What I'm suggesting is that before we consciously think about the timbre of an instrument & whether it accurately matches our memory of the live instrument, our analytic engine has done a lot of work subconsciously. This work at the subconscious level is very basic but also very complex.
It's best to use an analogy to explain what I mean - imagine you are sitting at the edge of a swimming pool with only your two feet dipped in the water & you can't see or hear. There are many people in the pool splashing, moving around, swimming, etc. All these pool activities happening at the same time cause composite waves which arrive at your feet. Working out where people are & what they are doing in the pool just based on the arriving waves at the two feet is the equivalent to what auditory processing is doing. So in other words out of the mixture of waveforms, the ones that the swimmer is creating is identified & grouped together out of the composite mix of waves & this grouping is maintained as the swimmer moves through the pool. The same applies to all the people/objects creating waves, each is separately identified just by their waveform not just as a once off but on an ongoing basis. As you can see this is a very complex inference engine which requires many past examples from which to learn how waveforms in pools behave with different people/objects & actions creating the waves - so it's a heuristic inference engine.
So an internal working model is built based on the best fit to the sensed waves. This model has within it expectations of how these waves will behave (the heuristics element). But what happens if a wave arrives which doesn't properly fit into the existing model or more likely our best fit analysis was wrong & only now discovered based on an arriving wave which doesn't fit? The working model has to change to best accommodate this . (This is what is meant by our perceptions are an interpretation of what's out there & really a best guess at any point in time (usually fairly accurate or accurate enough for our continued existence in the world). It's not necessary for it to be highly accurate, rather it needs to be fast & adapted to our needs.)

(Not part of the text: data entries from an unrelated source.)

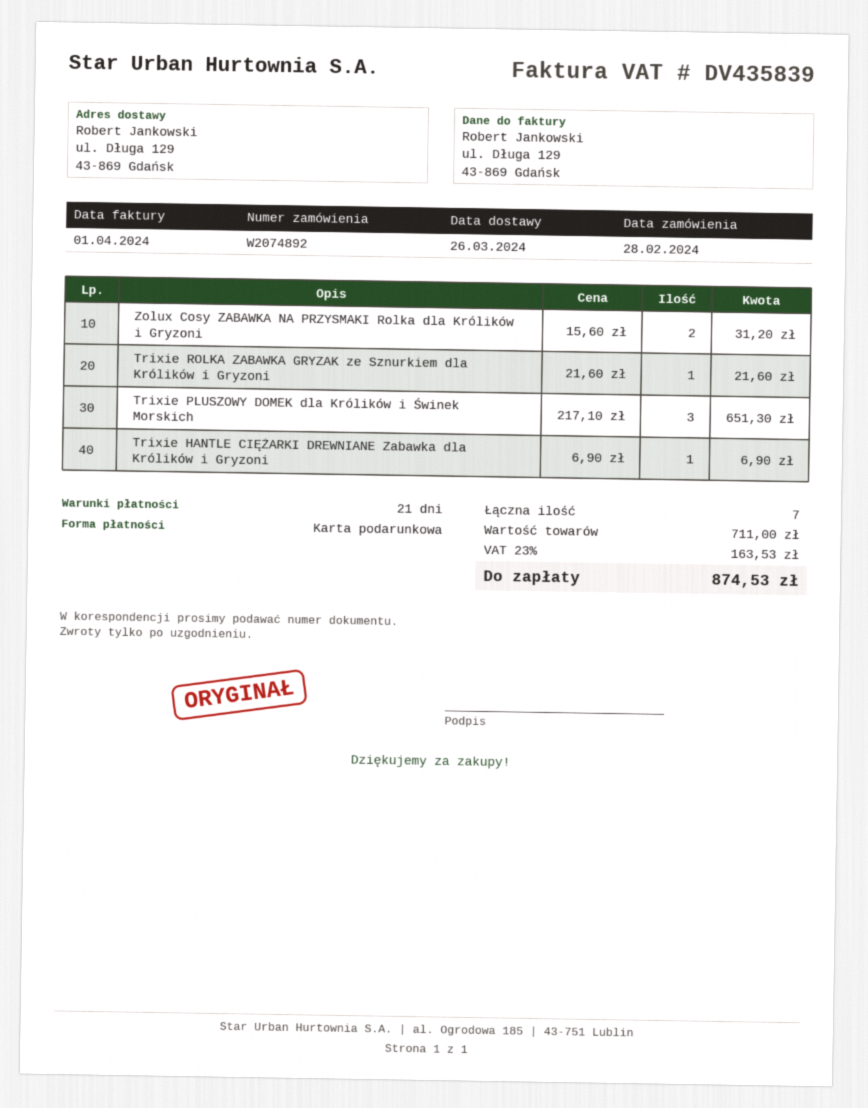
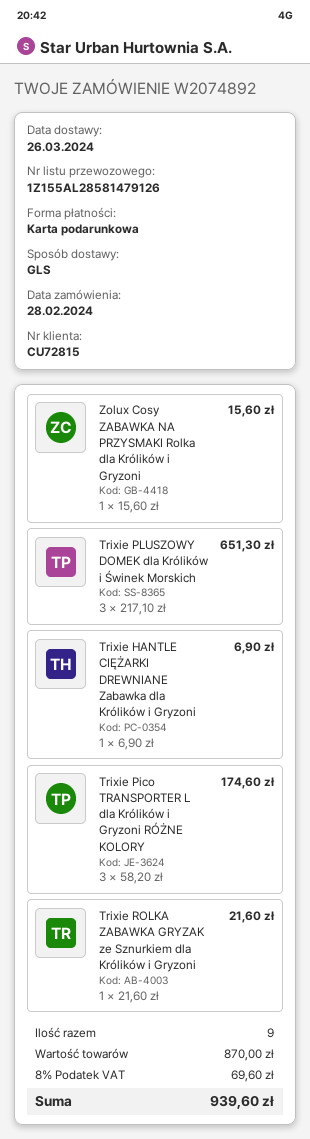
Zolux Cosy ZABAWKA NA PRZYSMAKI Rolka dla Królików i Gryzoni: 2 x 15.60 = 31.20 -> 1 x 15.60 = 15.60
Trixie Pico TRANSPORTER L dla Królików i Gryzoni RÓŻNE KOLORY: none -> 3 x 58.20 = 174.60
total quantity: 7 -> 9
subtotal: 711.00 -> 870.00
tax: 23% = 163.53 -> 8% = 69.60
total: 874.53 -> 939.60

This is the job auditory processing is performing at a subconscious level & a working model created in real-time representing the current auditory objects & tracking their movement/progress over time all at the subconscious level. All this is happening before we even come to consciously consider whether the timbre of an instrument is correct (in our judgement)
So when we listen to our 2 channel playback systems we are suspending some of the rules & expectations in this analysis - much the same as we do when looking at TV, video, etc. Listening to our 2 channel stereo creates a working model which just about satisfies enough criteria to conclude it is realistic - in other words it is just close enough to the working model that would be created if we were listening to the same event live, that we can more easily enter into the engagement/immersion state that we could easily do if we were at the live event (I'm using "live event" for the sake of shorthand). if there is some anomaly in the sound from our reproduction system that perception has to change it's working model then the more this happens the more energy is consumed & more fatigue/disinterest/discomfort results (again this is happening subconsciously)
But I believe 2 channel stereo is a precarious thing on the edge of this division between "realism" & blabla/uninteresting sound - it takes a lot of the small things to be correct in the reproduced sound to satisfy this criteria. It's a surrogate for reality in much the same way as the the actual recording is a surrogate for a musical event
IMO, this explains a lot about this hobby but from a different perspective perhaps?
Yes, I agree that we are transported when listening to a good system & even music we are not familiar with is interesting - maybe not as interesting/engaging as music we know & love but still there's enough realism in it to engage us. My quip about the sound of background trains was really to point out that this detail isn't the goal but rather that realism/engagement is the goal. I do believe that this sort of low level detail is necessary for realism
I'm considering this at a lower level initially as you see above & what I'm suggesting is that from babies onwards we absorb the world of sound, correlate it with the world of images & with these two senses build internal models of how objects behave in the world both in their visual aspects & in their auditory aspects. So a bell sound has a sharp attack & a long decay (not the other way around) - a small bell produces a higher freq than a large bell, etc. In the visual model I think of a scene from Father Ted
"small cow or far away"
I don't think this defines preference as it happens to everybody as part of the development of our senses from birth. With regard to exposure to our replay systems, yes I think we become familiar with its sound signature & in that way we evaluate new devices inserted into the system. Listening to live music on a daily basis should instil in us an innate expertise in how instruments/voices sound, I guess?